À entrada havia o usual
quadro para afixação de avisos, mas onde se mencionava apenas a natureza dos
serviços da Igreja Estabelecida. Não figurava ali o horário dos cultos, e
pus-me a refletir como uma organização desta espécie poderia reunir-se se o
tempo, como é conhecido no mundo, não tem existência. Aqui não há noite e dia,
alternadamente, pelos quais o tempo possa ser medido. É dia perpétuo. O grande
sol celestial brilha eternamente, como já disse. Não temos também as muitas outras indicações do passar do tempo,
como por exemplo fome e fadiga. Nem aquelas do envelhecer do corpo e do
embotamento das faculdades mentais.
Aqui não há o ciclo de primavera, outono e inverno; em
lugar deles gozamos a gloria de eterno verão — e nunca nos cansamos disso!
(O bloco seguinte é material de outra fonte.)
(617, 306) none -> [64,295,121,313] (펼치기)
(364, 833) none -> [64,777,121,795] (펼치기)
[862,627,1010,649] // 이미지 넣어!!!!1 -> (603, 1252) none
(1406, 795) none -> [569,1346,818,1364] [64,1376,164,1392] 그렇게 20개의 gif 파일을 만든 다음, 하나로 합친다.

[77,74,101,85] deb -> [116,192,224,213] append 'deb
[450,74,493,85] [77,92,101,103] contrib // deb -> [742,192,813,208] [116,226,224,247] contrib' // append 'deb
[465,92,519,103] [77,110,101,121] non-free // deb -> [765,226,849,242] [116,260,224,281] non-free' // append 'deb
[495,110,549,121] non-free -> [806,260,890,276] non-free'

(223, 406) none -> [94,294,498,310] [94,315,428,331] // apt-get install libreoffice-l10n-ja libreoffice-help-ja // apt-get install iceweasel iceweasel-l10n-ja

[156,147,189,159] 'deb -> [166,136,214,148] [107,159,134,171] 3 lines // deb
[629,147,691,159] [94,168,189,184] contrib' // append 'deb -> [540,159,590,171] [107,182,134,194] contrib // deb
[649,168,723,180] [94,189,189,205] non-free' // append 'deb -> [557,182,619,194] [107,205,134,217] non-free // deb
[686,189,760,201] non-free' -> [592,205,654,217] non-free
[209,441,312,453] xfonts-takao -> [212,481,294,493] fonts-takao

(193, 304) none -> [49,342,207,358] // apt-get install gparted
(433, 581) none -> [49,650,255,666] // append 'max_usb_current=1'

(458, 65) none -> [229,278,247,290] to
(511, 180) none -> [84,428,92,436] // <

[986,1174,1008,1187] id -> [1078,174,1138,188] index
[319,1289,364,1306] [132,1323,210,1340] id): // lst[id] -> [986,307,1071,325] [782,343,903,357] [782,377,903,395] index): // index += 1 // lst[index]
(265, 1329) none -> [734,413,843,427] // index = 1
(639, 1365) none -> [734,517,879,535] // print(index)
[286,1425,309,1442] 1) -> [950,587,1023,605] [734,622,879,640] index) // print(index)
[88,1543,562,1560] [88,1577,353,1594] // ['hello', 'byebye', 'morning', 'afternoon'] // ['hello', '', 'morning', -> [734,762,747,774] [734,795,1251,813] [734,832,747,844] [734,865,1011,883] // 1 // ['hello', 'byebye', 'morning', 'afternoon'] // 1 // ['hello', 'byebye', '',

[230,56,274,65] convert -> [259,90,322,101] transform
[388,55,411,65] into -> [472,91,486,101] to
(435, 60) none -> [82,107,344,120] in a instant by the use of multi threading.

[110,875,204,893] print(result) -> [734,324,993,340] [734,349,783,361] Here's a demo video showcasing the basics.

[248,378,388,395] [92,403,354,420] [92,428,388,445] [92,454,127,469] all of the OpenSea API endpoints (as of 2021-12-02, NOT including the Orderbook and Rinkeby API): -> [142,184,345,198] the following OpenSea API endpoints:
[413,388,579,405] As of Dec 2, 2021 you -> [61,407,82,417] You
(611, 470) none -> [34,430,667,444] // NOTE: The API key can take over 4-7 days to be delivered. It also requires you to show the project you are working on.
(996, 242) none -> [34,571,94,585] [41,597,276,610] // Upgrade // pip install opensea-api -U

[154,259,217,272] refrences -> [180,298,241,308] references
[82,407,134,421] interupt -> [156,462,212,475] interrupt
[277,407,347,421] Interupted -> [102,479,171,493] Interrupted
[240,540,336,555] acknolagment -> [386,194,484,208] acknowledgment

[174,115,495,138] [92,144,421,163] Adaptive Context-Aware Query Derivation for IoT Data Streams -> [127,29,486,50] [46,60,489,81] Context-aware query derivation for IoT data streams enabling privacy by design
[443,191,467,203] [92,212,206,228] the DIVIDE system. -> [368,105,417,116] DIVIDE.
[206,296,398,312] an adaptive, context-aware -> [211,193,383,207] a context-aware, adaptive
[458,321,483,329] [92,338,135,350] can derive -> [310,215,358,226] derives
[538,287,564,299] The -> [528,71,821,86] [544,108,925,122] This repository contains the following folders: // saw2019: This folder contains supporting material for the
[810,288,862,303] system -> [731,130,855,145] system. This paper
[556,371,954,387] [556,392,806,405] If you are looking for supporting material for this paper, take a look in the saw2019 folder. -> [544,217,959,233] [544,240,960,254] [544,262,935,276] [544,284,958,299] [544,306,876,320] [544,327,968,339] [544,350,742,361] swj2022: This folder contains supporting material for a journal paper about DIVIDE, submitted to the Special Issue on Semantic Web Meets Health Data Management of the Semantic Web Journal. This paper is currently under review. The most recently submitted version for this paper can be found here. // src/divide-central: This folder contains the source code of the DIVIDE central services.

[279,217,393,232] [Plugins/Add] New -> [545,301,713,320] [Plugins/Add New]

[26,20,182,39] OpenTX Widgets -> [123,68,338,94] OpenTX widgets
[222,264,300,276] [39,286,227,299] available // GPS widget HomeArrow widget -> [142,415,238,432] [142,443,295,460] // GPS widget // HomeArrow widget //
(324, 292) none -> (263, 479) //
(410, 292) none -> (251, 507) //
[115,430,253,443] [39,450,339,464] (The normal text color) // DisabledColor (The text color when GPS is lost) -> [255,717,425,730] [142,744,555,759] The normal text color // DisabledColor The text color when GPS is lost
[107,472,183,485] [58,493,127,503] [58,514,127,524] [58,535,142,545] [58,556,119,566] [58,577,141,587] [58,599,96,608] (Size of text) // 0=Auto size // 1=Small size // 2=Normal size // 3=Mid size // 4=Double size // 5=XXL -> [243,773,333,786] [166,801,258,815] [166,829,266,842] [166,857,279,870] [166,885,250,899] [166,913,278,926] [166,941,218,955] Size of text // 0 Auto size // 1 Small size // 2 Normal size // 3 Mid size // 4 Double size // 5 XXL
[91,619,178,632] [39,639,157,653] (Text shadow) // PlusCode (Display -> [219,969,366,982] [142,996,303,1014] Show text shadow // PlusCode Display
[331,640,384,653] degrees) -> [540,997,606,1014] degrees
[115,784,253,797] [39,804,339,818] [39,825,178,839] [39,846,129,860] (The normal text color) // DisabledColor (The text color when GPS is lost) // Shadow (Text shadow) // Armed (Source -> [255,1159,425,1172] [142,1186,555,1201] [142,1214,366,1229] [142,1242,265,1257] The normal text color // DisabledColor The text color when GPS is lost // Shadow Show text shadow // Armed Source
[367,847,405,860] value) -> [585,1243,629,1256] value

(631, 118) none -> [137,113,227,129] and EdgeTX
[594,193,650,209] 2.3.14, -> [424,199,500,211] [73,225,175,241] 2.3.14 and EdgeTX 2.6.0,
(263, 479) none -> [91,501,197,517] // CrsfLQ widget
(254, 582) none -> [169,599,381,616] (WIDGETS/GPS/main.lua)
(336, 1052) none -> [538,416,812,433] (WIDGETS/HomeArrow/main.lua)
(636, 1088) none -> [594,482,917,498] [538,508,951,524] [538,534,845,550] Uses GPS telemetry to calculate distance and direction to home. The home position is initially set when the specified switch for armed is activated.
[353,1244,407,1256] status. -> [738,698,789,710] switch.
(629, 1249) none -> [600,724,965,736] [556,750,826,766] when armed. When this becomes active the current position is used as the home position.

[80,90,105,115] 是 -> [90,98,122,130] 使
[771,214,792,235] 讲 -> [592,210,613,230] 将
Como sempre, voltei-me para indagar de meu amigo a
respeito das reuniões de congregações. Era muito simples, disse êle. Quem
estiver encarregado delas, tem apenas que enviar seus pensamentos para a sua
congregação, e aqueles que desejam vir, se reúnem. Não há necessidade de tocar
os sinos, pois a emissão do pensamento é muito mais completa e exata. Os
paroquianos têm apenas que esperar até que os pensamentos os alcancem para se
congregarem. Mas onde obtém o prelado a indicação de que se aproxima a hora do
culto? Essa questão, me disse êle, fazia surgir um problema muito maior.
Com a ausência do tempo
terreno no mundo do espírito, nossas vidas são ordenadas por acontecimentos, isto é, aqueles que são parte
da nossa vida. Não me refiro às ocorrências incidentais, mas às que na terra
são consideradas acontecimentos periódicos. Temos aqui muitos desses
acontecimentos, como espero demonstrar à medida que desenvolvo a narrativa, e
ao fazê-lo verão como nós sabemos que a realização de certos atos, individuais ou
coletivamente, nos são claramente lembrados. A igreja que agora visitávamos
havia estabelecido uma ordem regular de serviços, como aqueles a que estamos
acostumados na terra. O prelado que trabalhava como pastor desse estranho
rebanho sentiria, pelos seus de-veres cotidianos na terra, a aproximação do dia e hora usuais em que os cultos eram
mantidos. Seria, por assim dizer, instintivo, e tornar-se-ia mais acentuado com
o hábito, até que a percepção mental adquirisse absoluta regularidade, como no
plano terreno. Assim, a congregação, tem apenas que esperar o chamado de seu
ministro.
A tabuleta de avisos dava uma
lista dos serviços usuais vistos geralmente numa igreja terrena da mesma
denominação. Um ou dois itens estavam entretanto visivelmente ausentes, como os
comunicados de casamentos e batizados.
A primeira omissão podia-se compreender, e a última podia apenas
significar que o batismo é desnecessário, visto que o batizado estaria no Céu
— onde se presume que esta igreja esteja situada.
Entramos e vimos um encantador edifício, de desenho
convencional. Havia belíssimos vitrais
representando cenas da vida de santos, através dos quais se espargia uma luz, vinda de todos
os lados da igreja e produzindo um estranho efeito no ambiente, devido ao seu
colorido. Providências para aquecer o
prédio eram, é claro, supérfluas. Havia
um esplêndido órgão numa das extremidades, e o altar-mor era ricamente
trabalhado. Fora isso, havia certa simplicidade, que de maneira alguma afetava
a beleza geral da peça de arquitetura.
Havia sinais evidentes de cuidadoso trato por toda parte. Sentamo-nos um pouco, gozando a paz e a calma
do lugar e, tendo visto tudo que ali havia, retomamos ao ar livre.